A film by Swoon. A collaboration with Matt Mullins. Matt Mullins put together a recitation and score for a piece he’d written loosely based around the myth of Arion—a minor Greek god of music and poetry—that plays out in the context [of] corporate America. He pulled aspects of this myth into the score sonically, worked his recitation into it, and sent it off to Swoon, who came back with a visually compelling counterpoint that enhanced the poem’s subtext.

(Update, 28 March) Marc has blogged some fairly extensive process notes, including this:

I loved how he constructed a track around his poem. A scape full of (birdlike) noises that invited me to dive in.
The video is a splitscreen-storyline where I play out a female and male character (Thanks Rebekah, aka Softly Galoshes)
I took words from the poem and paired them with illustrations from other words from the poem. Those pairs blip throughout the video…
We wrote back and forth about certain visual decisions I made;

Matt: “I like what she represents and I like her demeanor and the things she does. I’m just wondering if a man giving off a similar insomniac/doubt vibe might be bring out more of the poem’s layers. His facing us would still give a counterpoint to the man’s back in the window while also adding a kind of visual echo of the narrator. But I don’t know, there are things about the woman I like as well. What do you think?”

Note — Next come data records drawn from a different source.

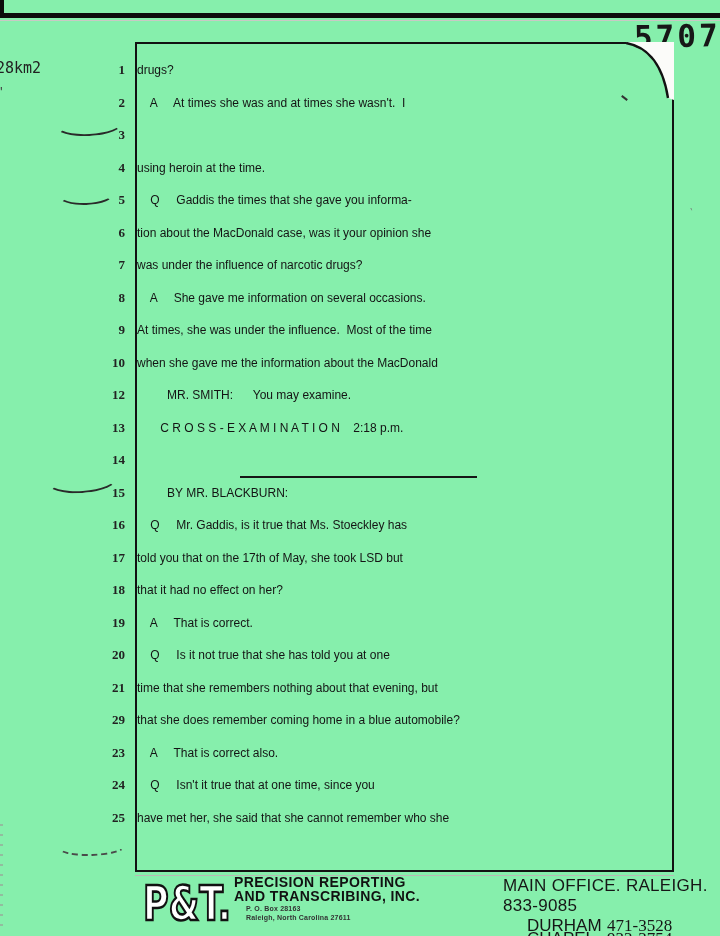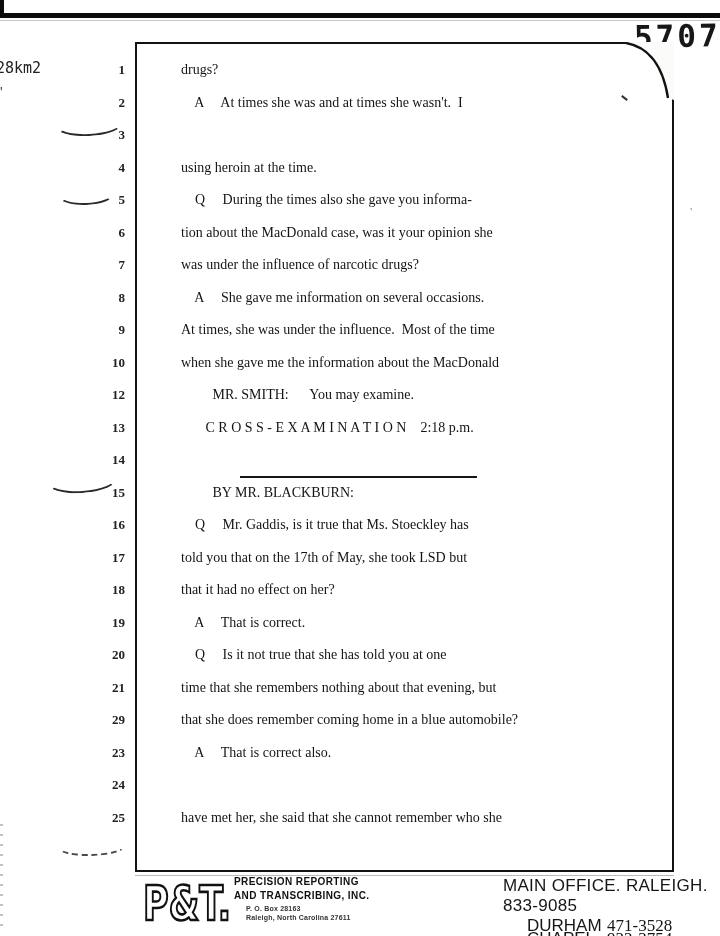"5707" .page { background: #ffffff -> #86efac }
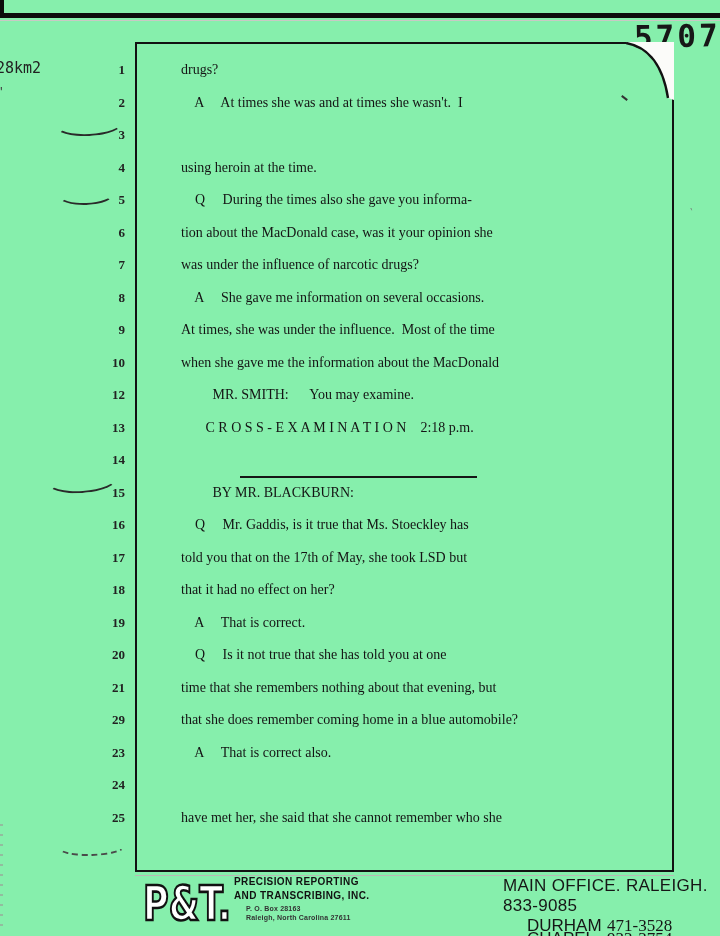"drugs?" .ltext { font-family: Liberation Serif, serif -> Liberation Sans, sans-serif; font-size: 14px -> 12px; padding-left: 44px -> none }
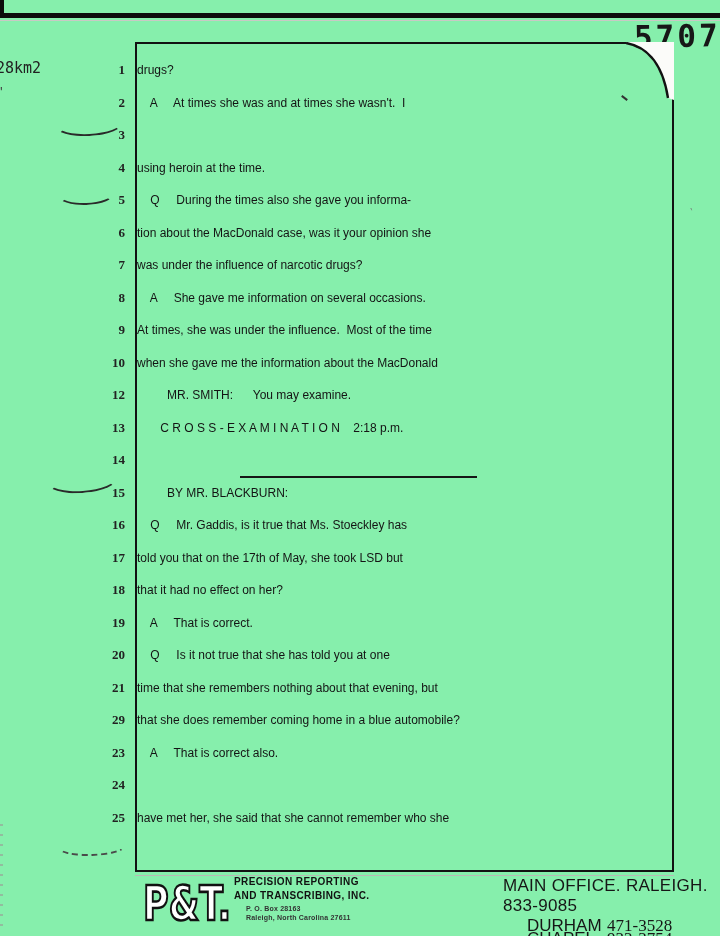"Q During the times also" span.ltext { text: During the times also -> Gaddis the times that }
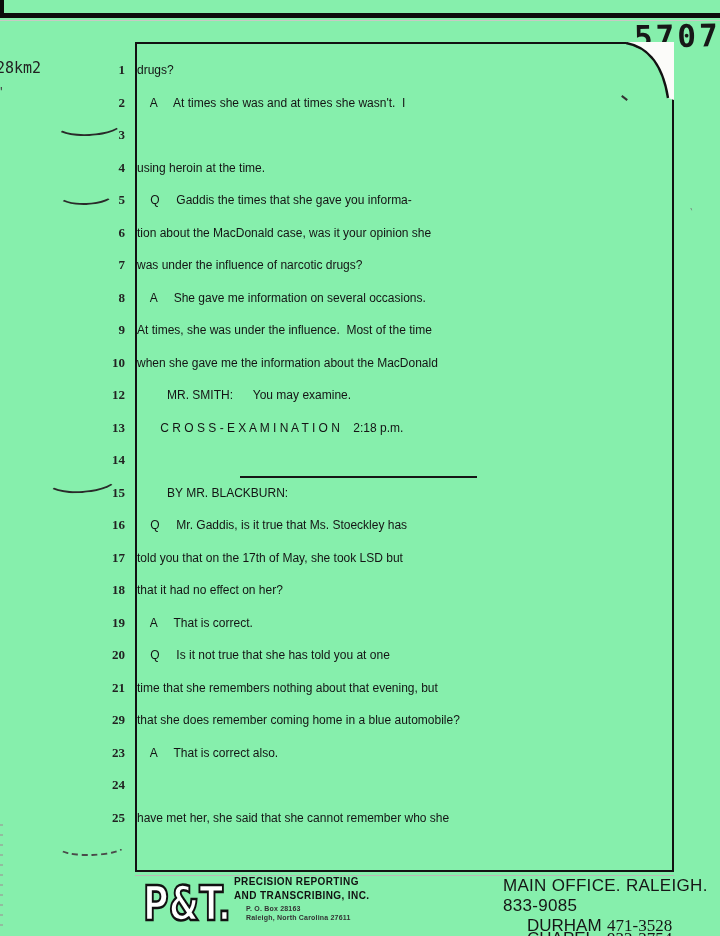"Q Isn't it true that" span.ltext { html: none -> <span> Q Isn't it true that at one time, since you</span> }
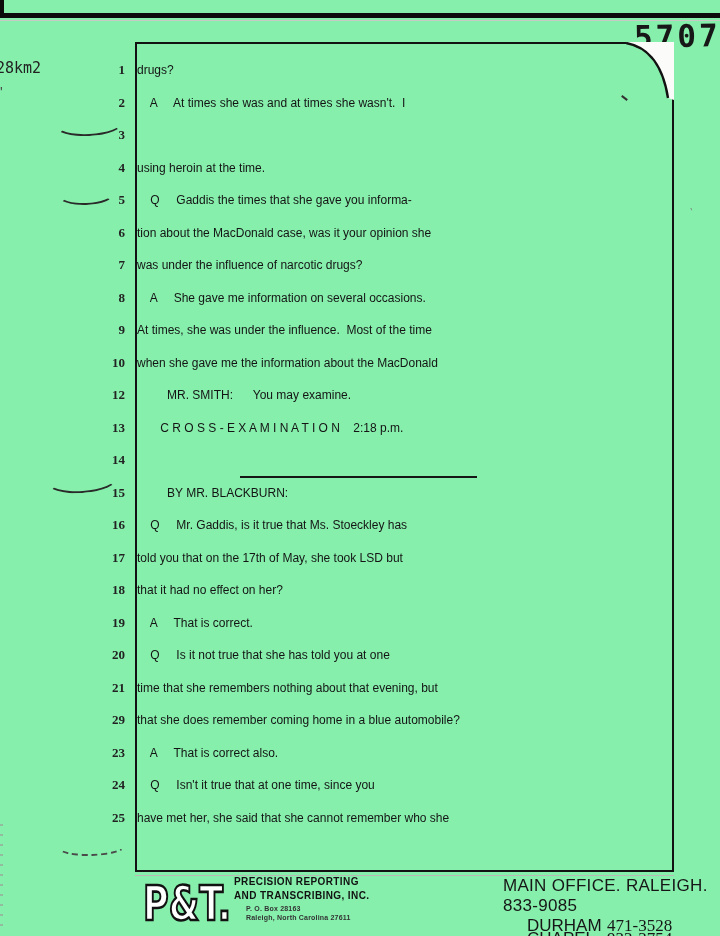"PRECISION REPORTING" .company { font-size: 10px -> 14px }
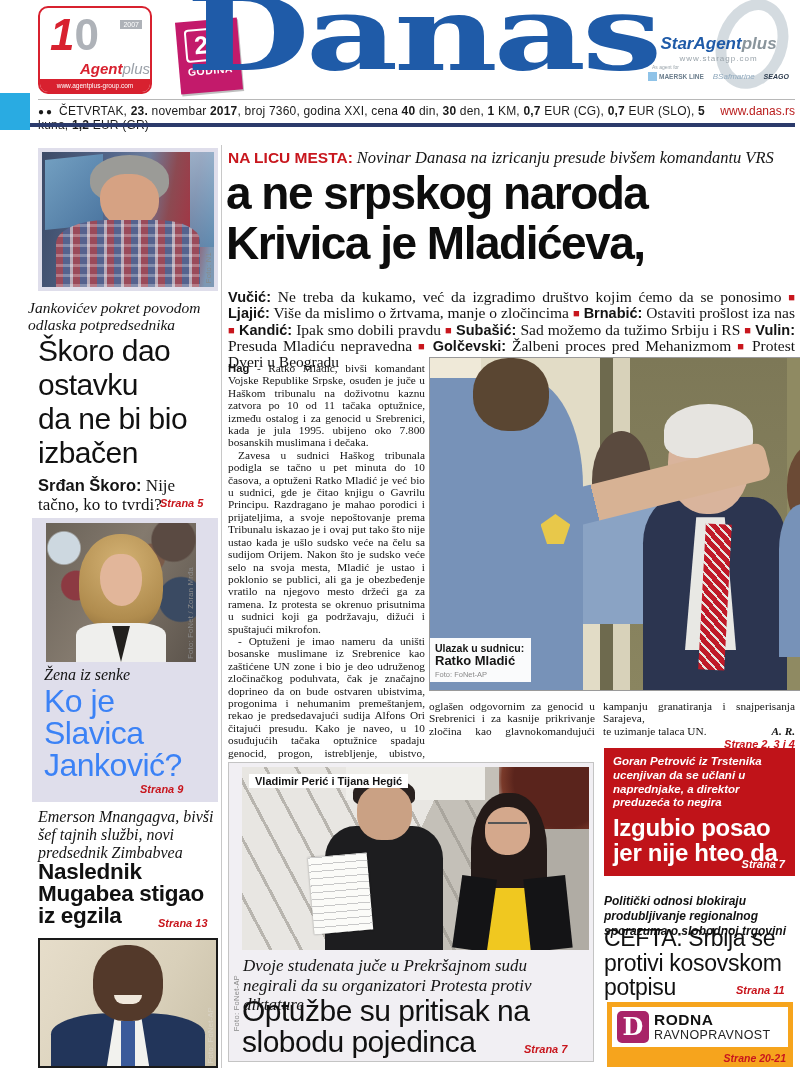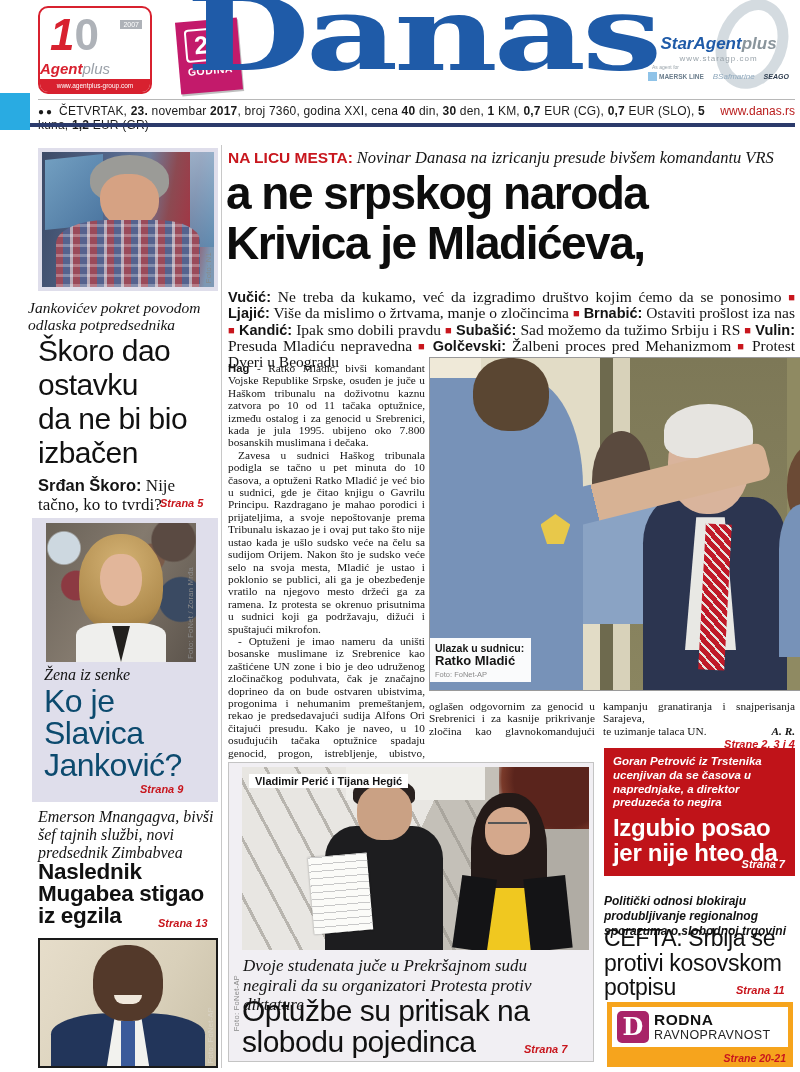"Agentplus" .agent-name { text-align: left -> right }
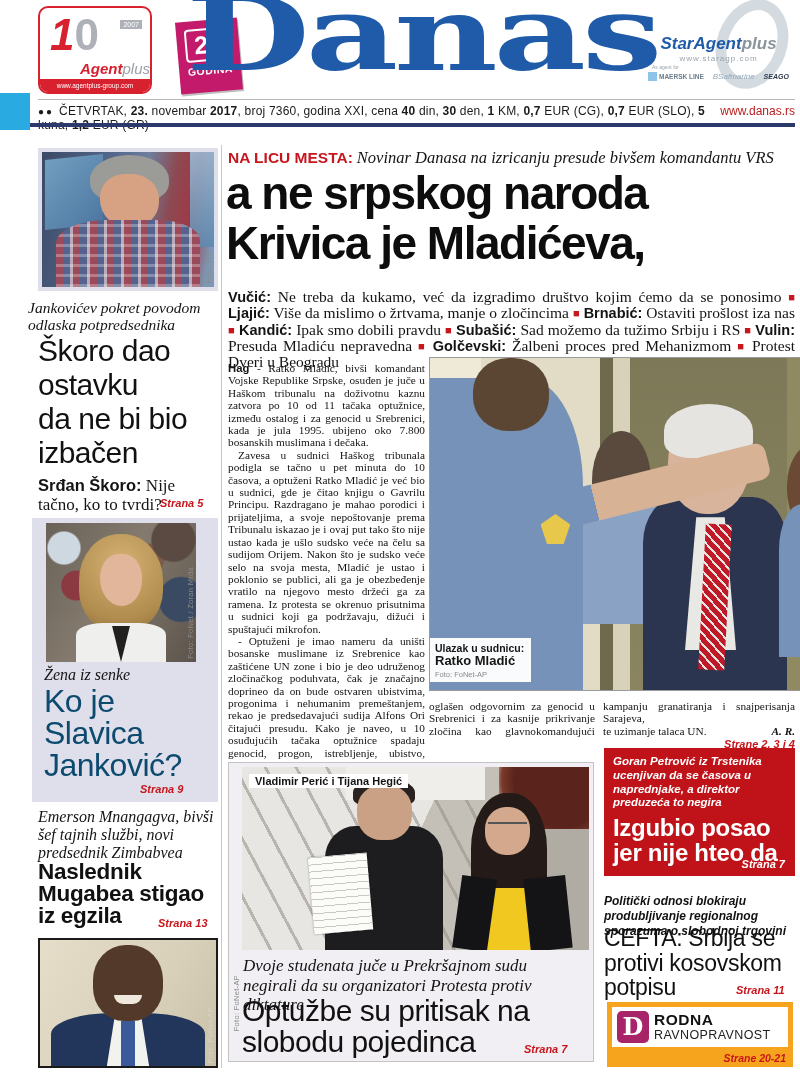"Ko je" .b2-head { color: #0c4a6e -> #3b82f6 }
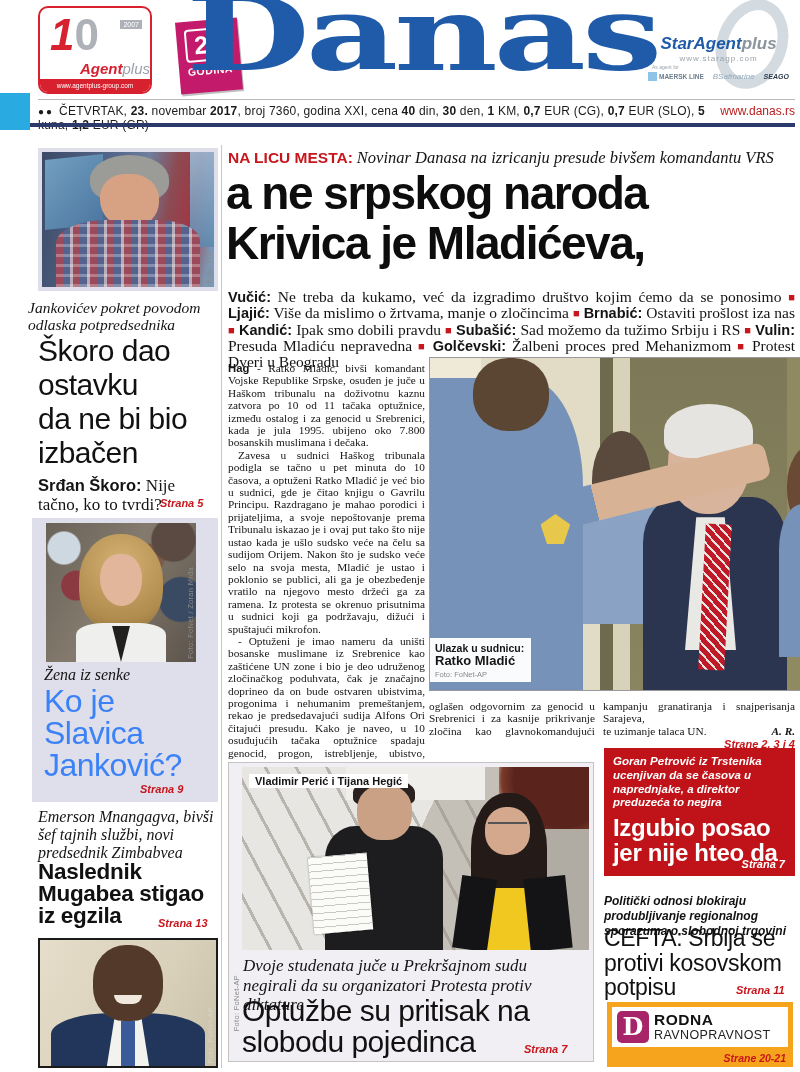"Goran Petrović iz Trstenika ucenjivan" div.rb-kick { text: časova -> učlani }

Me: “I specifically picked out a female face to open up that perspective. To avoid people relating the narrator to the face…”
Things like that.

I believe the idea, the poem, the track work pretty well together. We were happy enough with it to set up a few more collabs. I’ve sent Matt a bunch of unfinished video’s, raw editings, visual ideas,… to play around with. More to follow this one soon, I guess.